Mobile network operators (MNOs) are keen to maximize revenue earned from their 5G assets, but have the dilemma as to where to allocate 5G capacity to support new applications that deliver high performance and ultra-low latency, and serve a high number of subscribers. Whereas new applications will monetize their investments, improved performance will drive a better user experience. Both are vitally important, and improved packet processing is key to achieving both.
One avenue for performance enhancements lies in the disaggregation of core network functions into the control plane and the user plane. This separation creates room for innovation, programmability, and optimization of each network function to realize enormous efficiencies. In 5G, the user plane function (UPF) creates the user plane for the flow of digital data traffic, while the control plane determines the ideal target for hardware acceleration and service chaining. While the mobile traffic throughput requirements per location at the MNO Edge and Core are less than one terabit per second (Tbps) today and can be served by commercial off-the-shelf servers (COTS), the 5G data explosion combined with the convergence of fixed wireless access (FWA) will create more demanding requirements per location. This could put at risk the quality of digital services and the market’s overall growth for new services to be delivered from the edge. MNOs are receptive to the potential of innovative software technologies bolstered by the diversity of programmable hardware for accelerated traffic routing of a larger volume of data with incremental investments.
Achieving high-performance packet processing
5G networks may have to cope with a tsunami of packet flows choking network hardware and even virtual machines that are now migrating to cloud-native network functions (CNFs), despite the ever-growing investments in network capacity to meet bandwidth demands. The relentless growth in demand at the edge for applications and data processing capacity with growing 5G standalone (SA) networks will not be relieved by bigger pipes alone without the realignment of fragmented capacity to improve packet processing efficiency.
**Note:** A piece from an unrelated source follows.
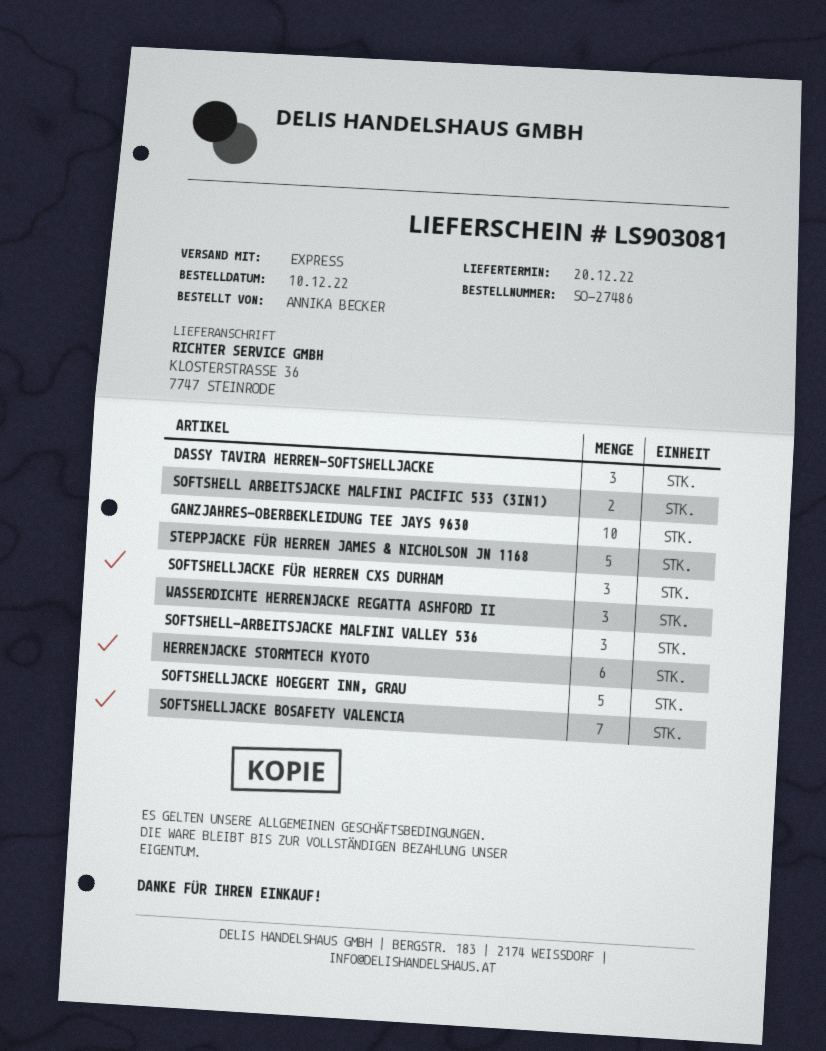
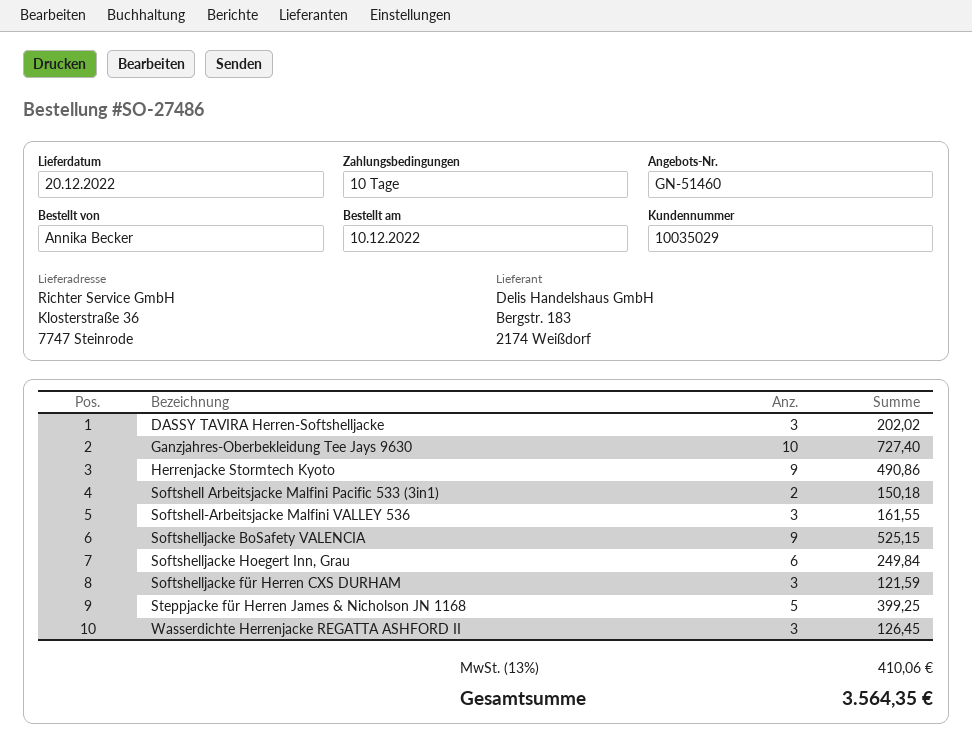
HERRENJACKE STORMTECH KYOTO: 6 -> 9
SOFTSHELLJACKE HOEGERT INN, GRAU: 5 -> 6
SOFTSHELLJACKE BOSAFETY VALENCIA: 7 -> 9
While the subscriber base surges to support billions of connected devices, the performance demands for the UPF may have to rise dramatically to multiple terabits per second throughput with latencies lower than four milliseconds. The hardware capacity typically far exceeds the throughput performance achieved but falls short due to the redundancies, obstacles, and speed limitations created by the complexity of the OS (Operating System) and virtualization software stacks. Likewise, the performance of traditional virtualized network functions (VNF) and virtual machine (VM)-based network functions has fallen short as the overhead of their operating systems drag down throughput and latency. Moreover, bloated network stacks can impact the delivery of potential future expected data rates superior to one Tbps.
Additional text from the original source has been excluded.